SalesforceやSIEMENSなどは、CVCの中に小さな事業部門が存在しています。一方、日本のCVCは人数が少なく、事業部門は日々利益を追っているためスタートアップの案件に手を付けられない状況になっており、スタートアップ連携が事業化に結び付きません。
国内でもOIを成功させているSONYは、インキュベーションを行う組織としてSSAP(SONY Startup Acceleration Program)が事業部門と独立して存在しています。


―― 事業部への橋渡し機能を組織化することが重要なのですね。他にCVCに求められるポイントはありますか。

CVCとLP出資を併用することも重要です。CVCだけ保有している企業は、自社事業とシナジーが強い領域の情報は入ってくるものの、弱いところの情報は入ってこない状態になってしまいます。
OIの本来的な強みは自社のシナジーの弱い領域を他社のリソースを使って強化できることです。LP出資も活用しながら周辺領域も踏まえたナレッジを収集し、インキュベーション機能を持つCVCから事業部へ接続することが成功パターンと言えるでしょう。


ポートフォリオ化を通じて中長期的目線で連携を捉える

―― 3点目の課題として挙げて頂いた「成果が出るまで長期に及ぶこと」に対しては、どのような処方箋が求められるでしょうか。

複数のスタートアップと協業してポートフォリオを構築し、スタートアップとの連携を客観的に評価することが重要です。日本企業の場合、社内投資では分散投資を行っているにも関わらず、社外投資になった場合に急にロジックが変わってしまい、分散投資が認められなくなってしまっています。
一般的に大企業は前例をもとに稟議を通していく傾向にありますが、スタートアップとの協業については、1つ目の成功事例ができないためいつまでたっても連携が進まないということに陥っています。例えば、LP出資を検討する際、100%成功するとは言えないが、10件に出資し内1つは成功するとは言いやすいはずです。このように稟議の形自体を変えていくことが重要です。

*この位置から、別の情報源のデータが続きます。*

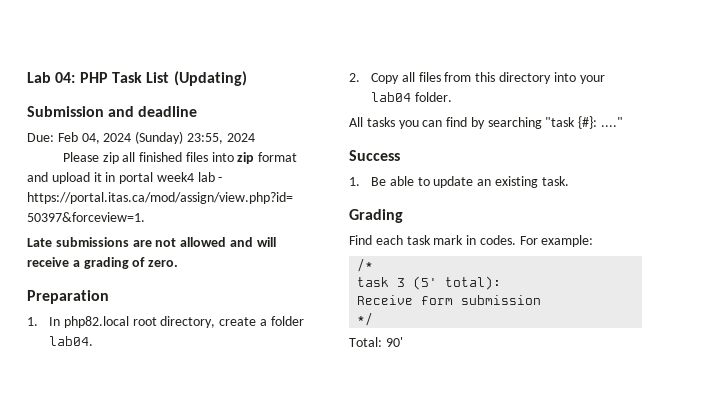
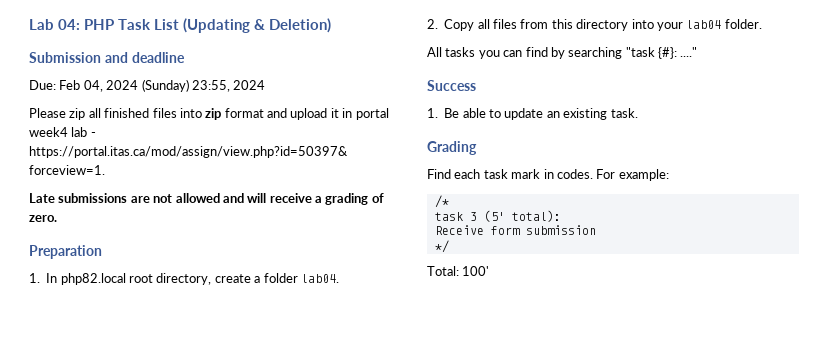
- Lab 04: PHP Task List (Updating)
+ Lab 04: PHP Task List (Updating & Deletion)
- Total: 90'
+ Total: 100'

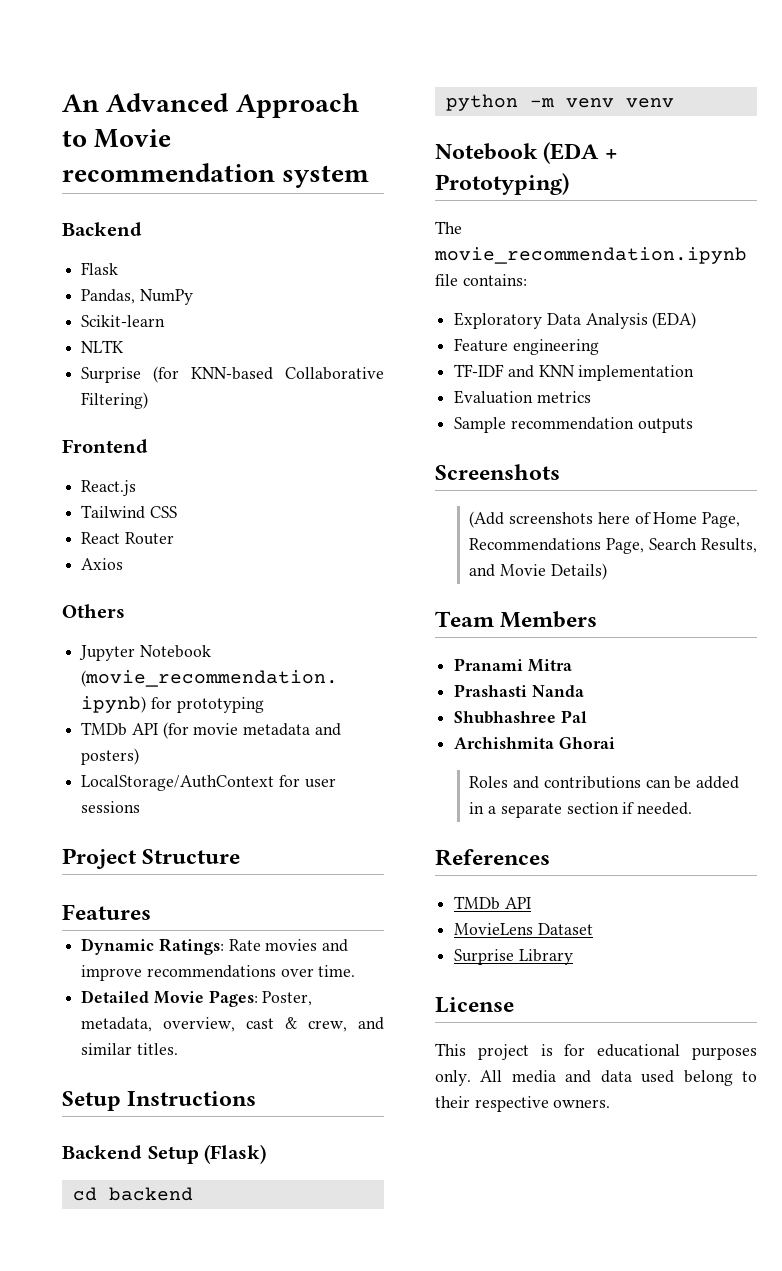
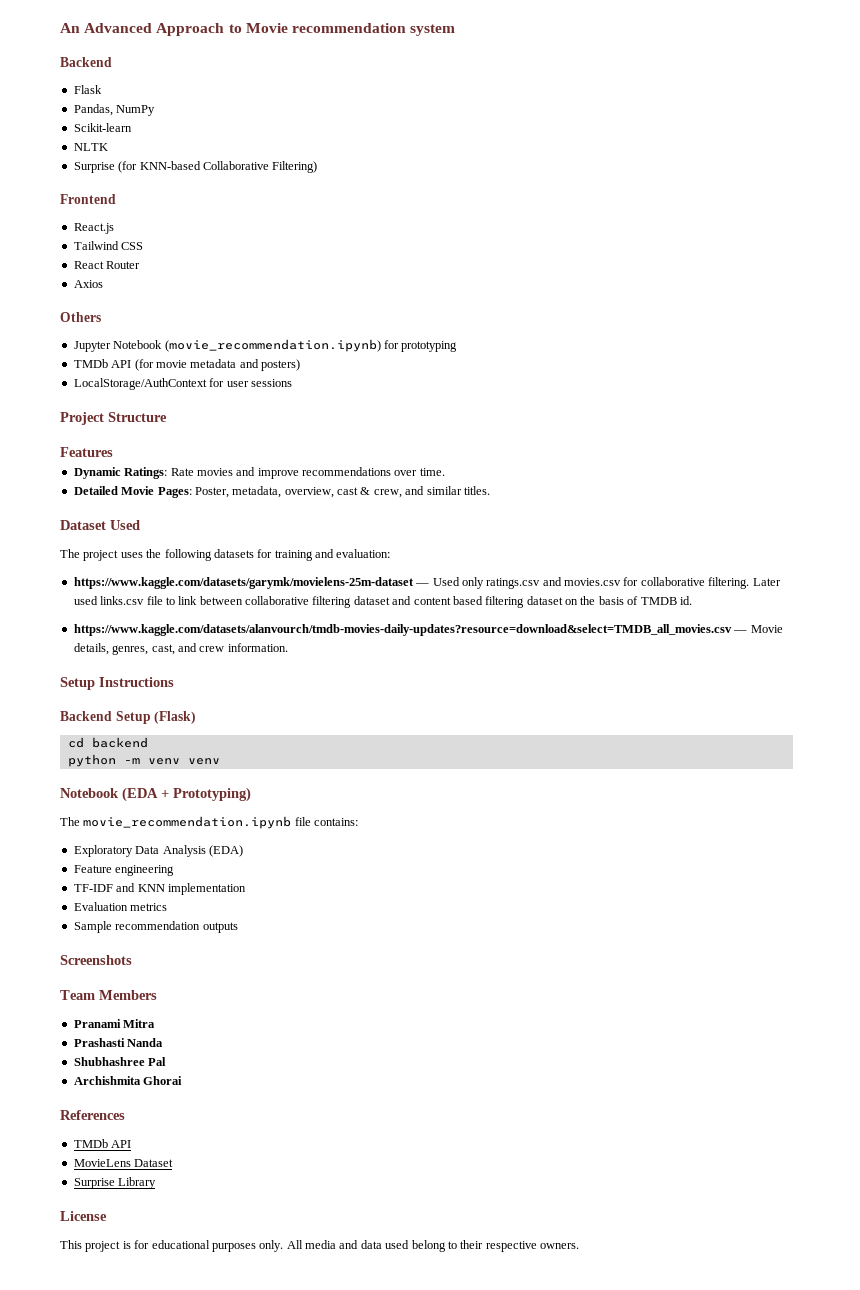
+ Dataset Used
+ The project uses the following datasets for training and evaluation:
+ https://www.kaggle.com/datasets/garymk/movielens-25m-dataset — Used only ratings.csv and movies.csv for collaborative filtering. Later used links.csv file to link between collaborative filtering dataset and content based filtering dataset on the basis of TMDB id.
+ https://www.kaggle.com/datasets/alanvourch/tmdb-movies-daily-updates?resource=download&select=TMDB_all_movies.csv — Movie details, genres, cast, and crew information.
- (Add screenshots here of Home Page, Recommendations Page, Search Results, and Movie Details)
- Roles and contributions can be added in a separate section if needed.

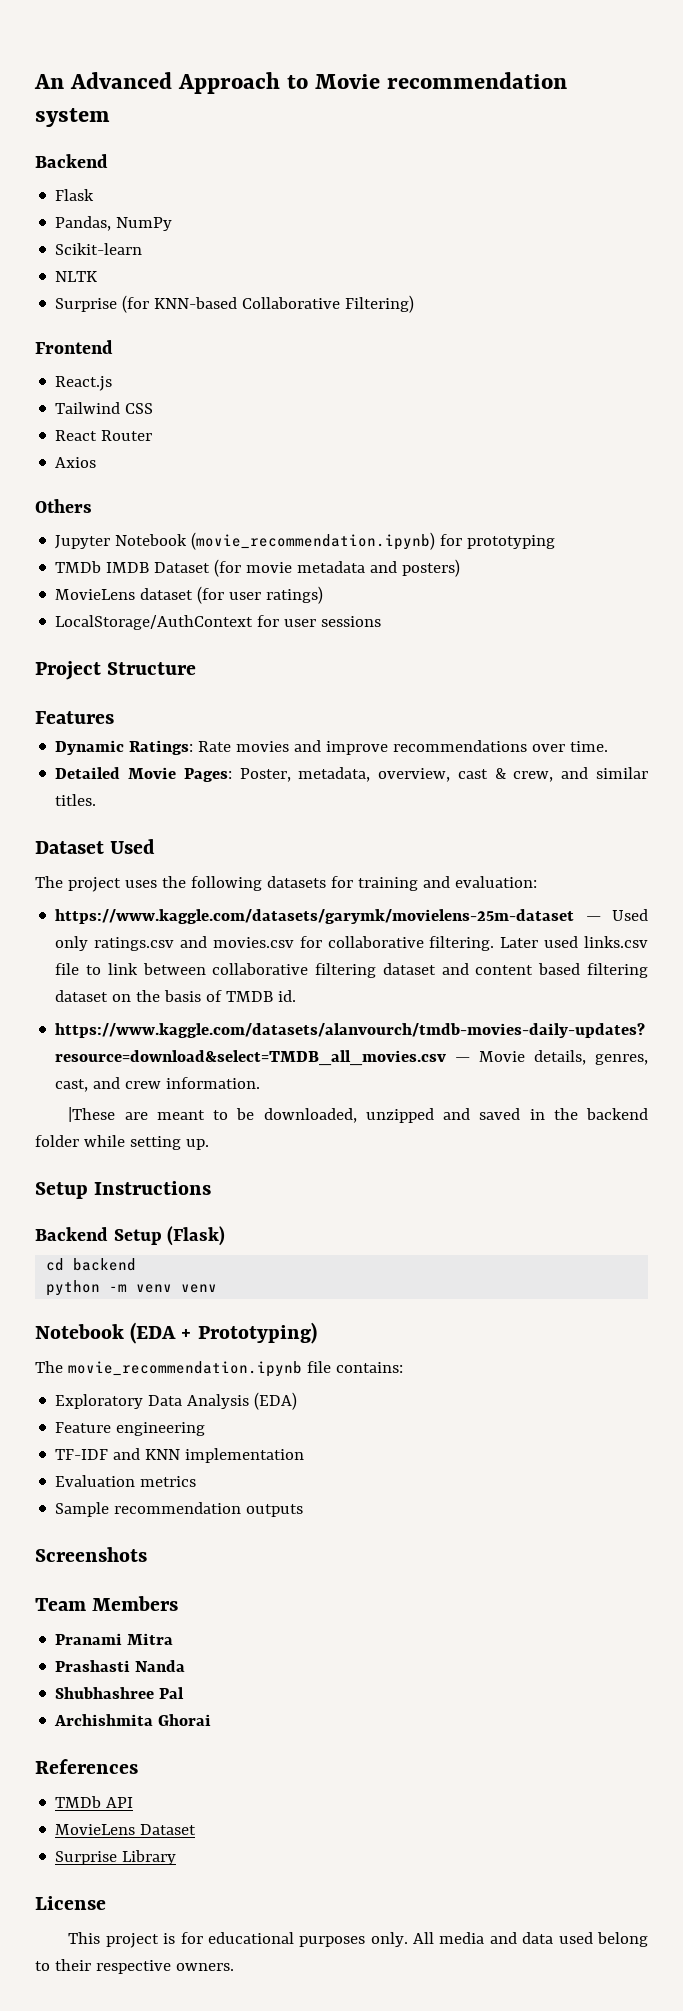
- TMDb API (for movie metadata and posters)
+ TMDb IMDB Dataset (for movie metadata and posters)
+ MovieLens dataset (for user ratings)
+ |These are meant to be downloaded, unzipped and saved in the backend folder while setting up.

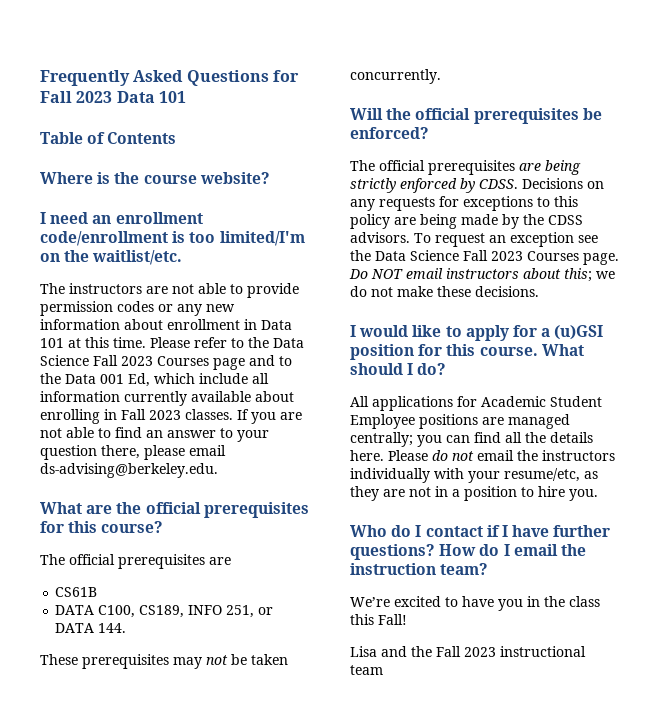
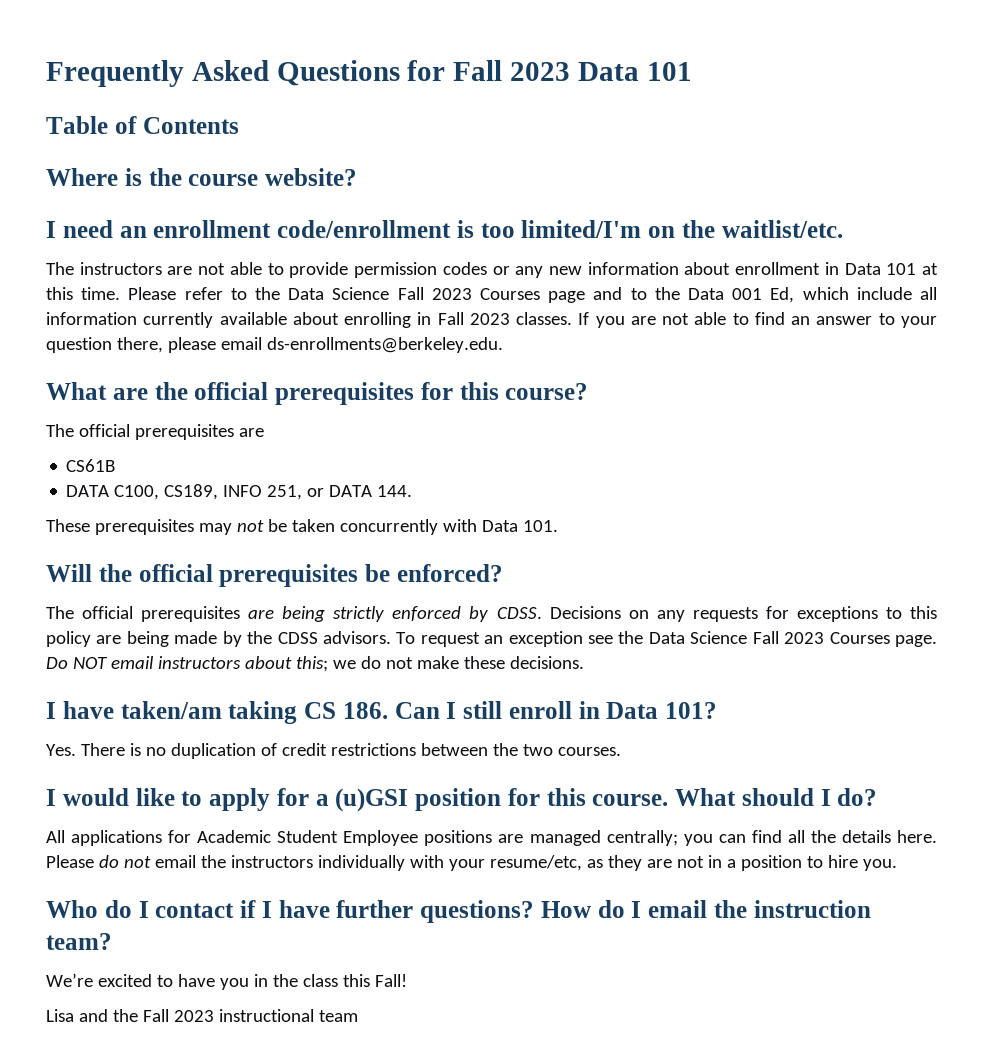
- If you are not able to find an answer to your question there, please email ds-advising@berkeley.edu.
+ If you are not able to find an answer to your question there, please email ds-enrollments@berkeley.edu.
- These prerequisites may not be taken concurrently.
+ These prerequisites may not be taken concurrently with Data 101.
+ I have taken/am taking CS 186. Can I still enroll in Data 101?
+ Yes. There is no duplication of credit restrictions between the two courses.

―― 大企業としては、どのようにして複数案件のプロジェクトマネジメントを行い、ポートフォリオ化を進めればよいのでしょうか。

今までの話とも関連しますが、CVCを設立して複数社に投資することが1つの方策です。事業部門では、「投資が失敗するかもしれない」という金融面の問題への対処が難しいため、ポートフォリオの管理については、CVCに権限を一定程度付与することでチャレンジがしやすくなります。